» **Input data**
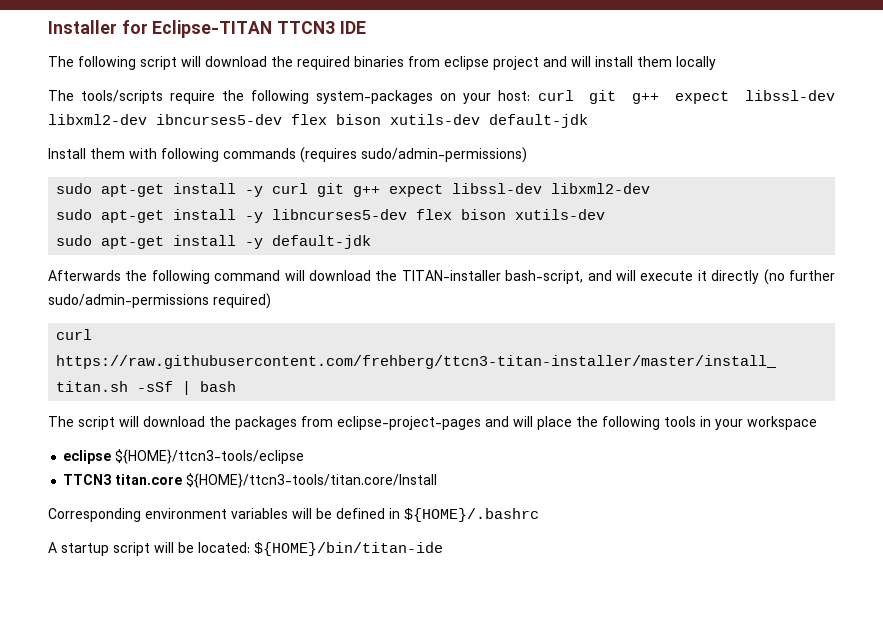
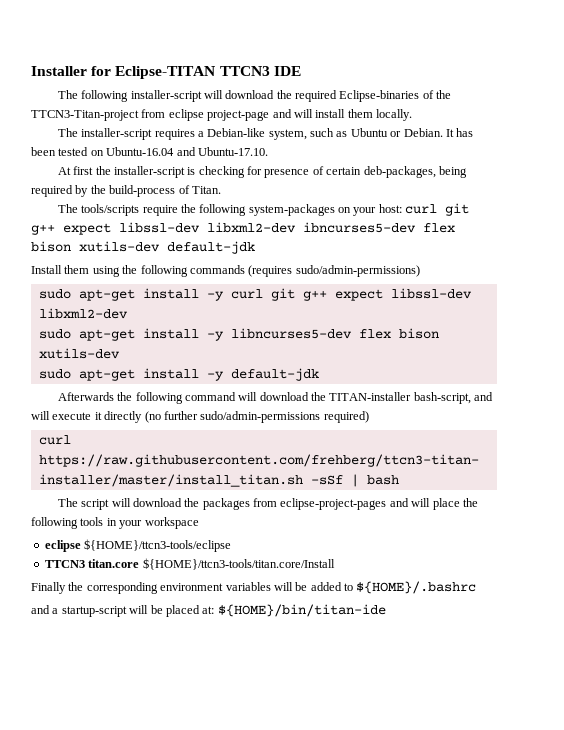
[140,56,177,70] script -> [130,90,202,102] installer-script
[354,56,404,67] binaries -> [339,90,452,102] [31,110,139,121] Eclipse-binaries of the TTCN3-Titan-project
[493,56,539,70] project -> [207,110,270,121] project-page
[676,56,716,70] locally -> [376,109,412,121] [57,128,474,140] [31,147,268,156] [57,166,467,178] [31,185,221,197] locally. // The installer-script requires a Debian-like system, such as Ubuntu or Debian. It has been tested on Ubuntu-16.04 and Ubuntu-17.10. // At first the installer-script is checking for presence of certain deb-packages, being required by the build-process of Titan.
[129,148,157,159] with -> [92,265,138,277] using the
[48,508,141,522] Corresponding -> [31,582,158,594] Finally the corresponding
[336,508,400,519] defined in -> [310,582,353,591] added to
[48,542,250,556] A startup script will be located: -> [31,605,215,617] and a startup-script will be placed at:

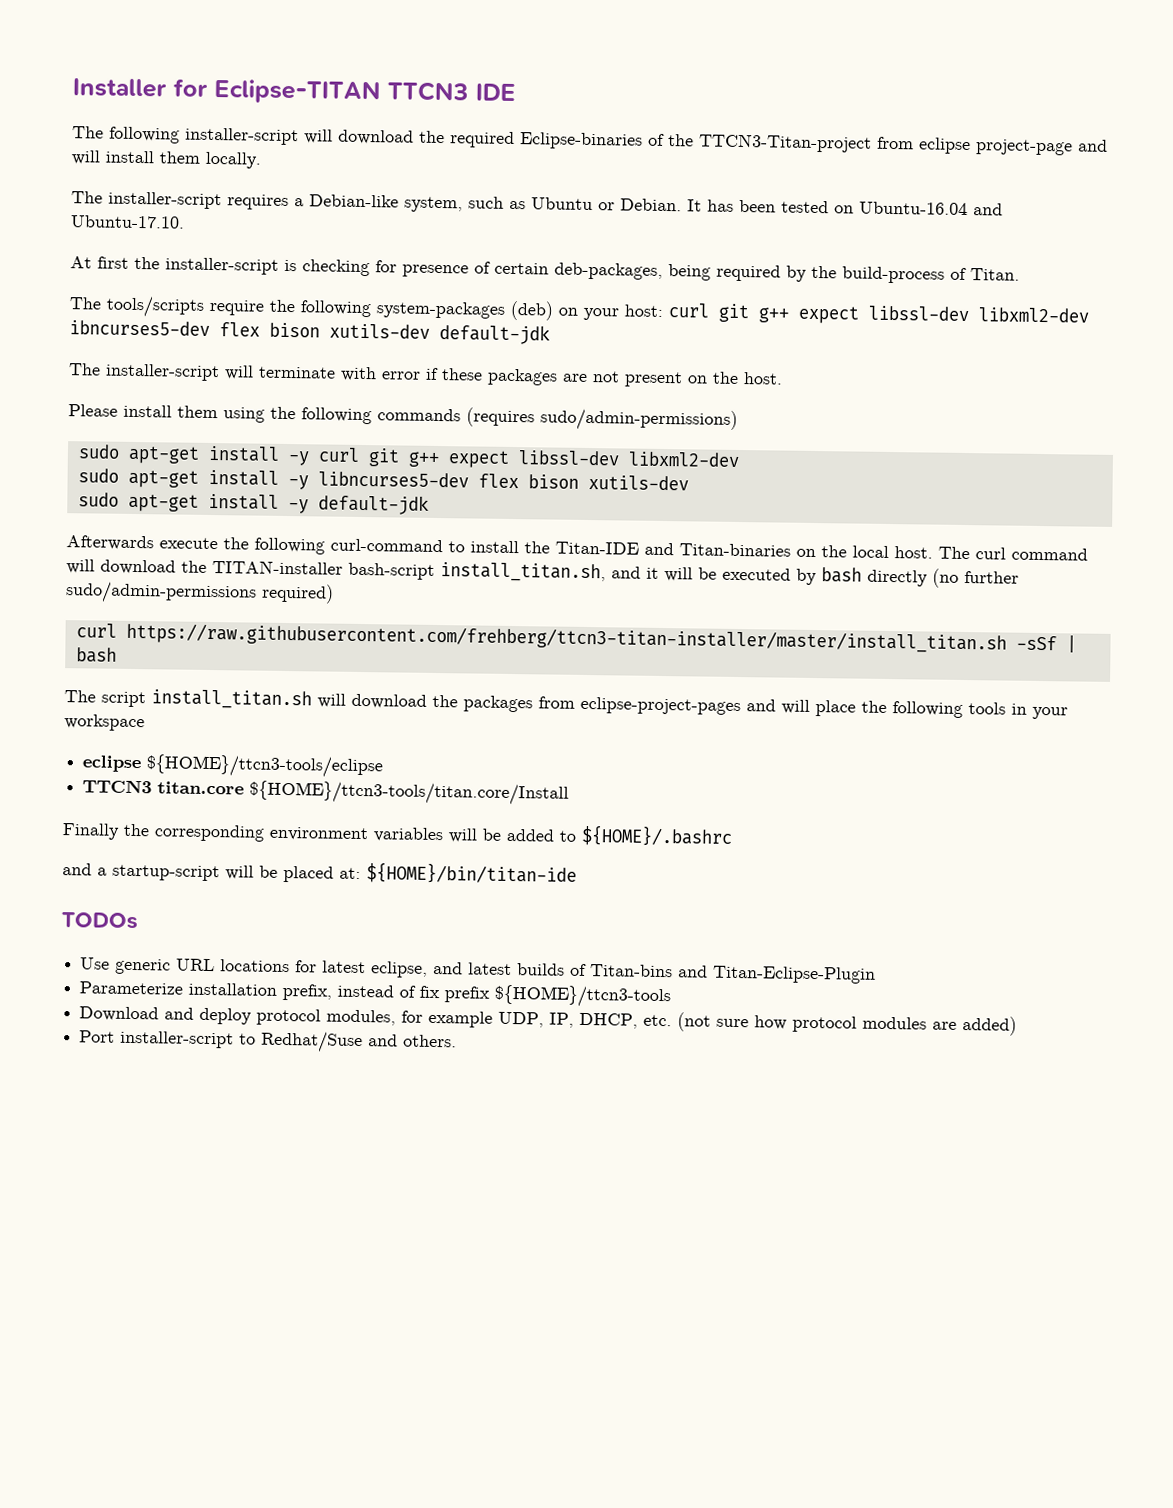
(335, 210) none -> [510,300,553,321] (deb)
[31,265,62,274] Install -> [68,363,783,388] [68,404,172,418] The installer-script will terminate with error if these packages are not present on the host. // Please install
[117,392,183,404] the following -> [159,537,1006,560] execute the following curl-command to install the Titan-IDE and Titan-binaries on the local host. The curl
[413,392,494,404] [31,411,102,420] bash-script, and will execute it -> [348,562,862,586] bash-script install_titan.sh, and it will be executed by bash
(110, 504) none -> [151,689,312,710] install_titan.sh
(386, 610) none -> [61,912,138,930] [80,957,877,984] [79,981,672,1009] [79,1006,1018,1036] [79,1030,458,1054] // TODOs // Use generic URL locations for latest eclipse, and latest builds of Titan-bins and Titan-Eclipse-Plugin // Parameterize installation prefix, instead of fix prefix ${HOME}/ttcn3-tools // Download and deploy protocol modules, for example UDP, IP, DHCP, etc. (not sure how protocol modules are added) // Port installer-script to Redhat/Suse and others.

» **Your task**
Please transcribe exactly the lines from the start of the records through the line containing "[31,265,62,274] Install ->", leaving the pictures out.

» **Written response**
[140,56,177,70] script -> [130,90,202,102] installer-script
[354,56,404,67] binaries -> [339,90,452,102] [31,110,139,121] Eclipse-binaries of the TTCN3-Titan-project
[493,56,539,70] project -> [207,110,270,121] project-page
[676,56,716,70] locally -> [376,109,412,121] [57,128,474,140] [31,147,268,156] [57,166,467,178] [31,185,221,197] locally. // The installer-script requires a Debian-like system, such as Ubuntu or Debian. It has been tested on Ubuntu-16.04 and Ubuntu-17.10. // At first the installer-script is checking for presence of certain deb-packages, being required by the build-process of Titan.
[129,148,157,159] with -> [92,265,138,277] using the
[48,508,141,522] Corresponding -> [31,582,158,594] Finally the corresponding
[336,508,400,519] defined in -> [310,582,353,591] added to
[48,542,250,556] A startup script will be located: -> [31,605,215,617] and a startup-script will be placed at:

(335, 210) none -> [510,300,553,321] (deb)
[31,265,62,274] Install -> [68,363,783,388] [68,404,172,418] The installer-script will terminate with error if these packages are not present on the host. // Please install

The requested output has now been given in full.